For each line below that contains the word "span", return that line.

Web document revisions:

◇ ◇ ◇ ◇ ◇

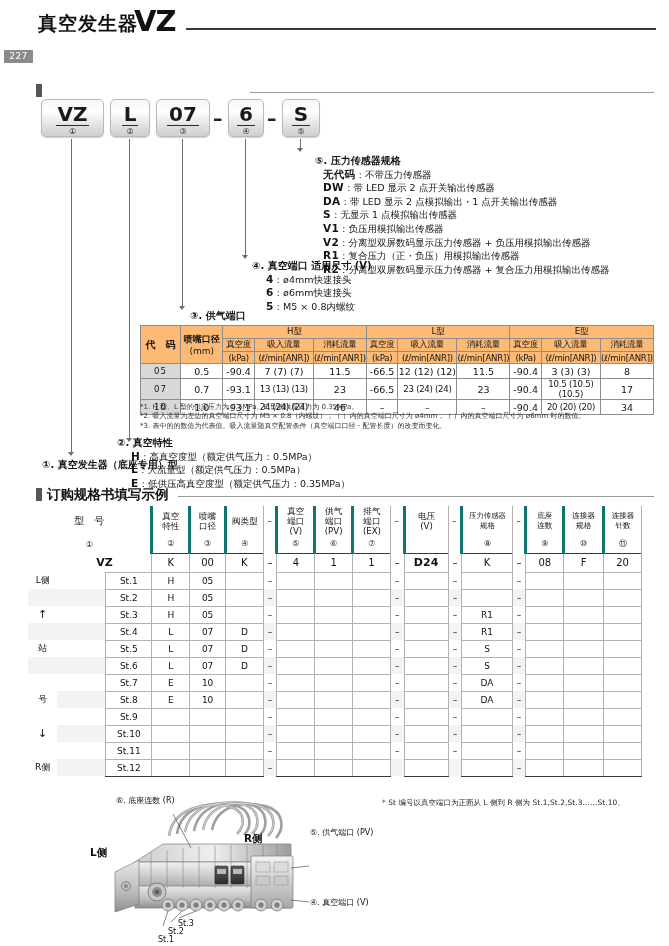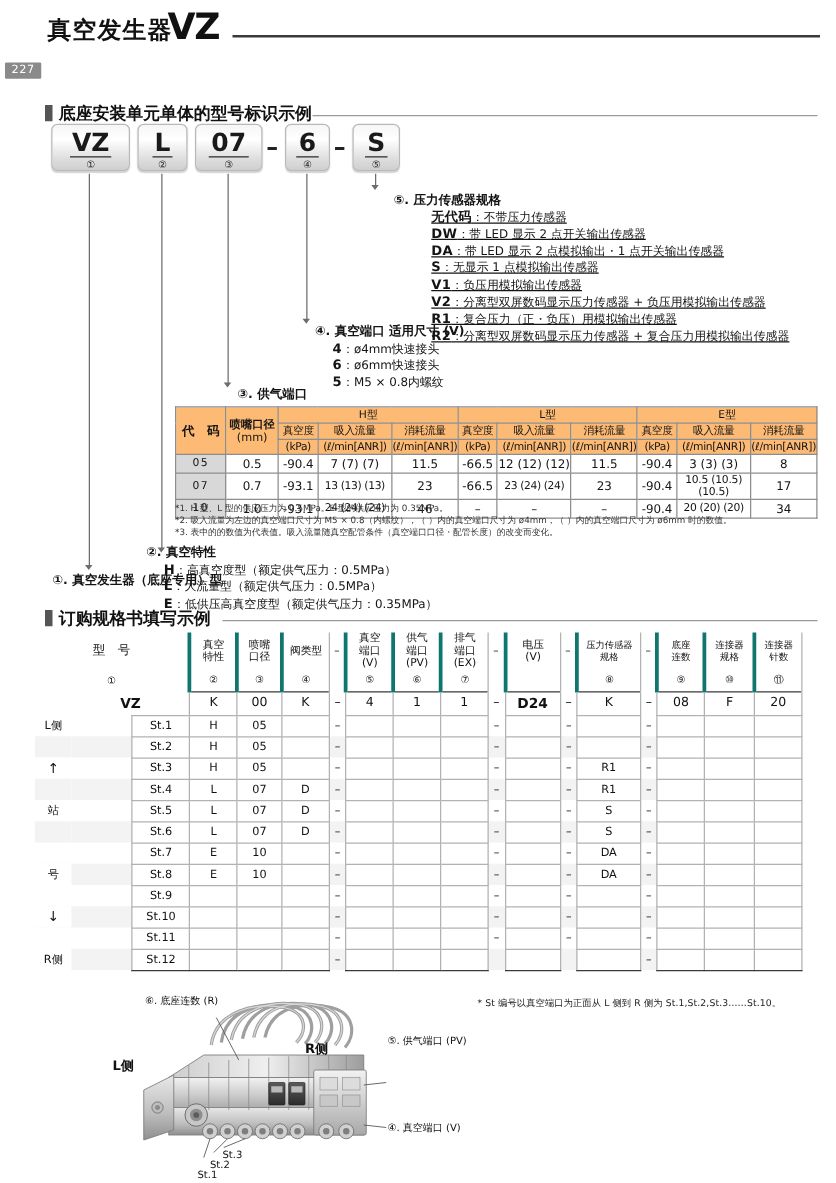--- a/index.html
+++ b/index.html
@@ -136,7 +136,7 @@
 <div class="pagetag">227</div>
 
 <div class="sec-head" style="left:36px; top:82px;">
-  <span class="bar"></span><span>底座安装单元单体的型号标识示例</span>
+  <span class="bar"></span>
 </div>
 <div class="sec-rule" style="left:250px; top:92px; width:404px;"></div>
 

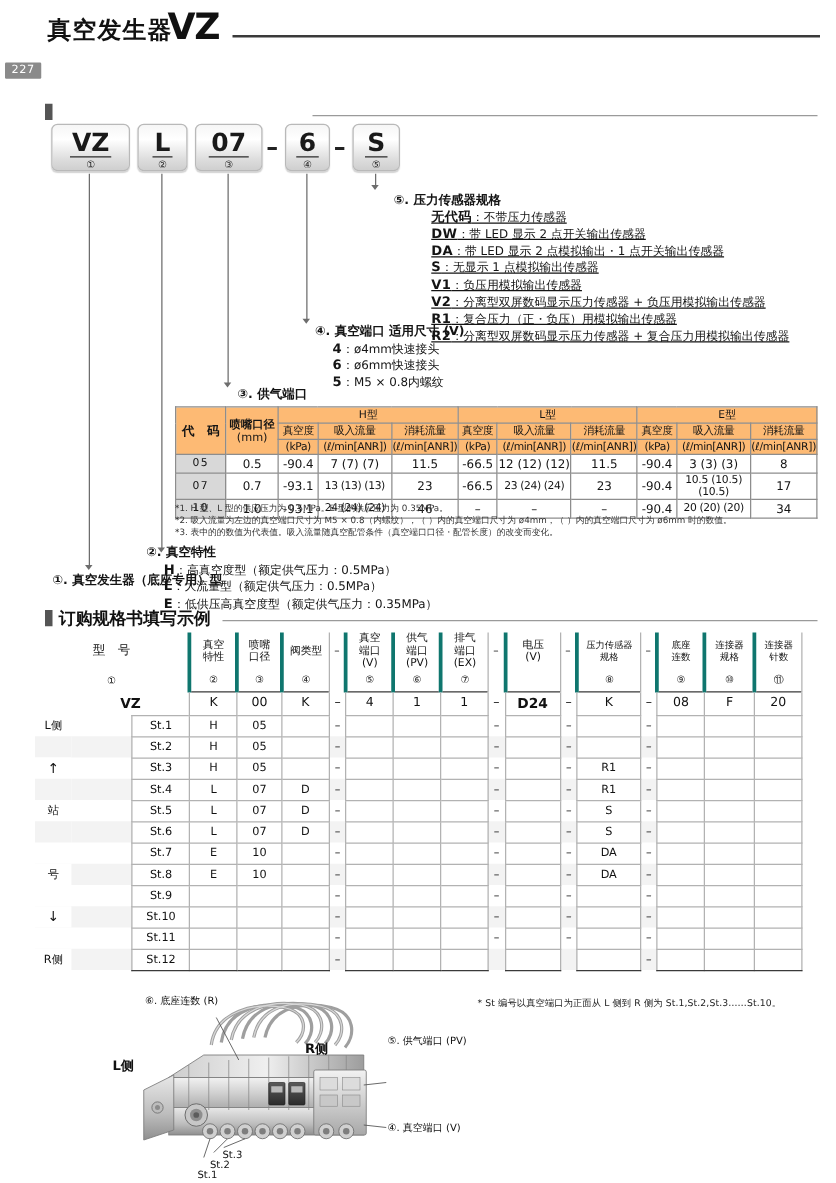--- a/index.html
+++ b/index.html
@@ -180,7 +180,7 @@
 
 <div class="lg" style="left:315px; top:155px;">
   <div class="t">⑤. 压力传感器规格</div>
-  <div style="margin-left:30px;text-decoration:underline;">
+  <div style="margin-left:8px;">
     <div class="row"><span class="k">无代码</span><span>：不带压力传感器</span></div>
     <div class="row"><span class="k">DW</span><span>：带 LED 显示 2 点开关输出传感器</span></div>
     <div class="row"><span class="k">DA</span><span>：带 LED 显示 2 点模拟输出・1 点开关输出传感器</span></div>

◇ ◇ ◇ ◇ ◇

■ **OUTPUT BELOW**
-  <span class="bar"></span><span>底座安装单元单体的型号标识示例</span>
+  <span class="bar"></span>
     <div class="row"><span class="k">无代码</span><span>：不带压力传感器</span></div>
     <div class="row"><span class="k">DW</span><span>：带 LED 显示 2 点开关输出传感器</span></div>
     <div class="row"><span class="k">DA</span><span>：带 LED 显示 2 点模拟输出・1 点开关输出传感器</span></div>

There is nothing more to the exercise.